Letter to the Editor

Published: Friday, April 23, 2010

Updated: Friday, April 23, 2010 16:04

Intramural sports have been one of my favorite parts of my first two years at Gonzaga.  It has allowed me to stay active in a fun way, and I have met most of my friends through teamwork and even competition.  However, there always seems to be one opponent during the five game seasons — regardless of what sport we're participating in — that strikes a nerve for every undergraduate intramural squad, and that team is almost always comprised of students from the law school.

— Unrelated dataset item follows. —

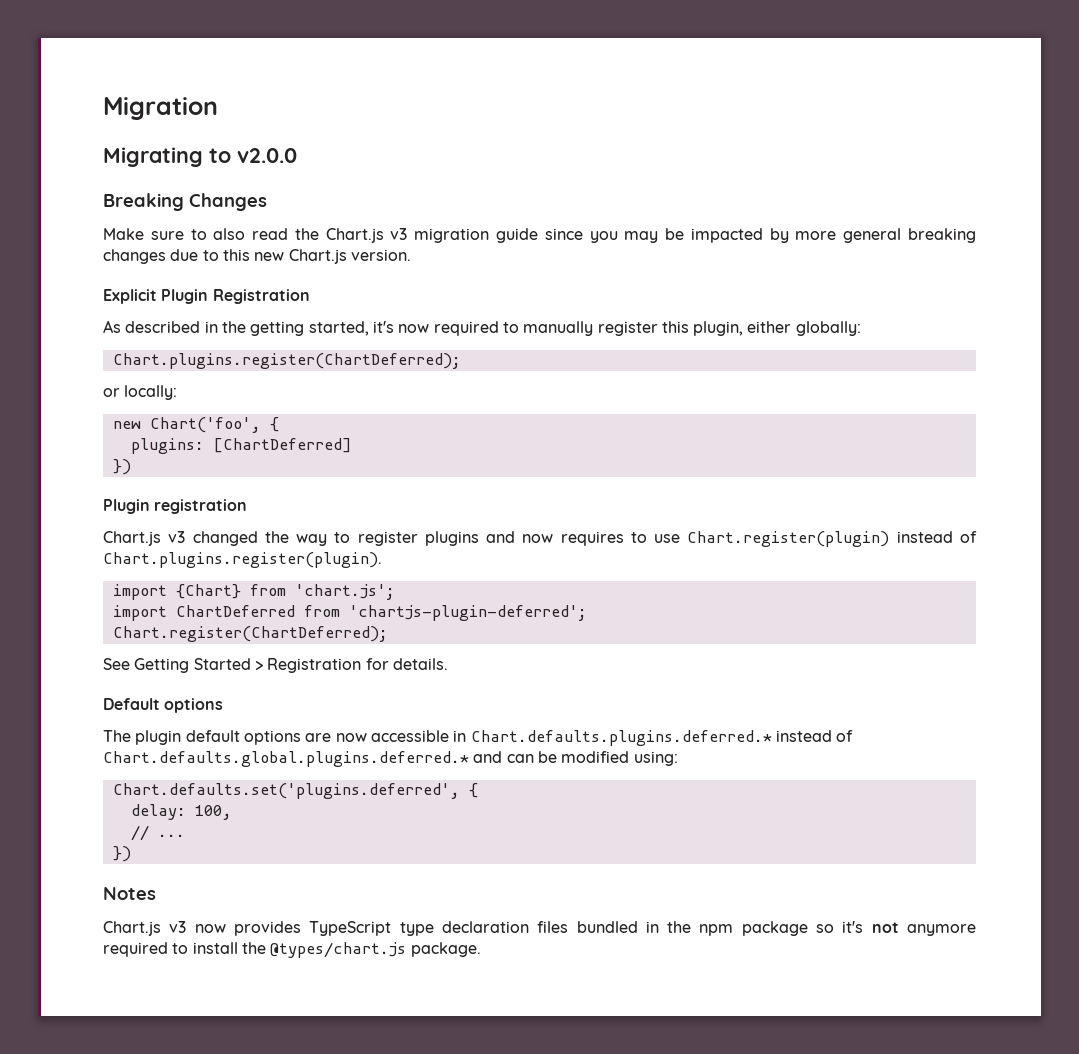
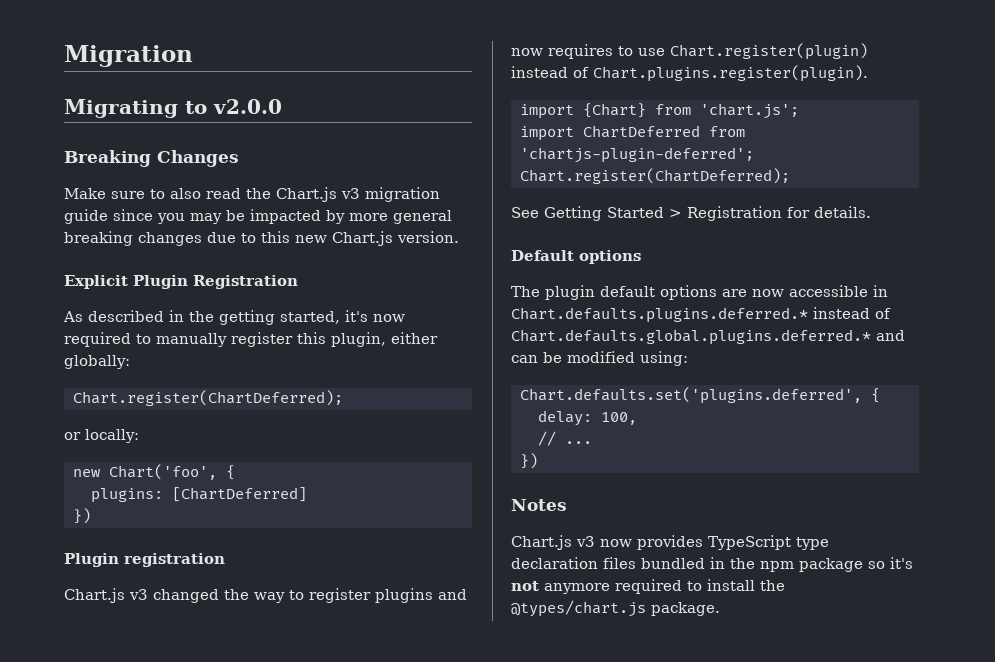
[112,353,461,369] Chart.plugins.register(ChartDeferred); -> [72,390,343,406] Chart.register(ChartDeferred);

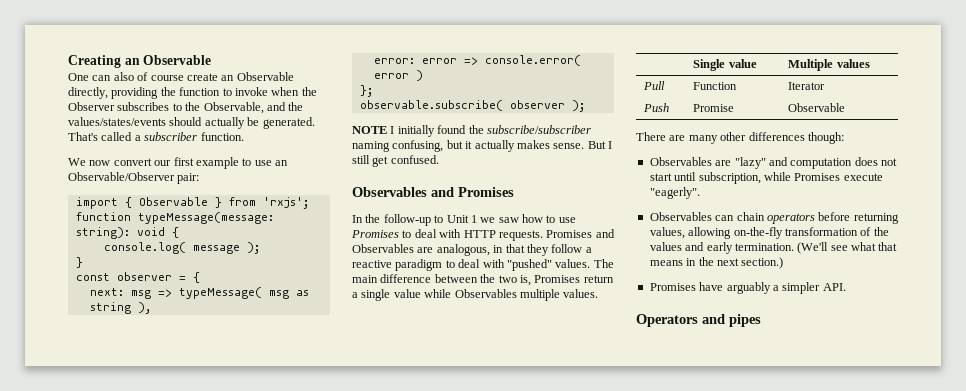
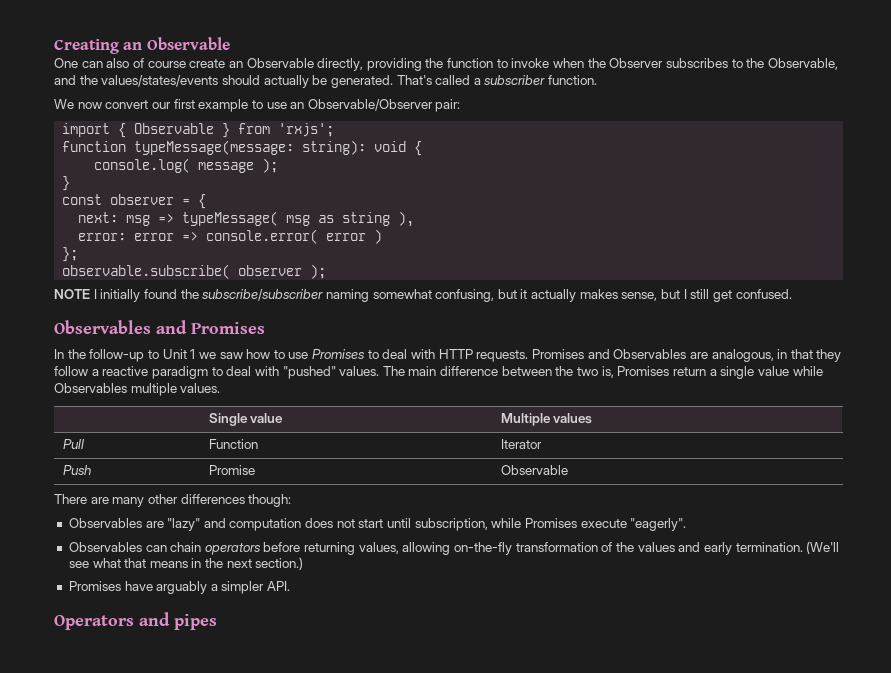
(390, 146) none -> [372,289,432,299] somewhat
[553,141,606,149] sense. But -> [621,289,681,301] sense, but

It doesn't bother me that they bring their wives and children to the game.  Why not have your spouse wear your away jersey and letterman's jacket? It helps them relive a time when they didn't think the weight of the world was on their shoulders — I can't dislike you for that, I would even find it amusing and enjoyable if that was the only quirk about law school teams.  Sadly, it is not.  Two things bother me about playing the law school: Their insistence on treating the game like it's a trial, and their misplaced desire to go overboard and play the game the "right way" to "set an example" for the misguided undergrads.  I suppose the first point makes sense.  Their lives are consumed with learning about courtroom procedure, so it would naturally carry over to the field.  This still does not make it acceptable or fun for anyone who still lives in the civil world.  Every team bickers, makes snide remarks, and yells at refs, thinking they are in a trial setting.  The referee is not a judge; he or she is an 18 to 21-year-old kid trying to fulfill their federal work study grant — Relax, Matlock.  When you argue about a call, the referee will never say, "Objection granted, overruled.  Please strike the previous play from the record."  The referee will however call for order and even throw you out of his or her metaphoric courtroom.  Being condescending to the umpire/referee, who is just trying to do his or her job, is not a strategy for success.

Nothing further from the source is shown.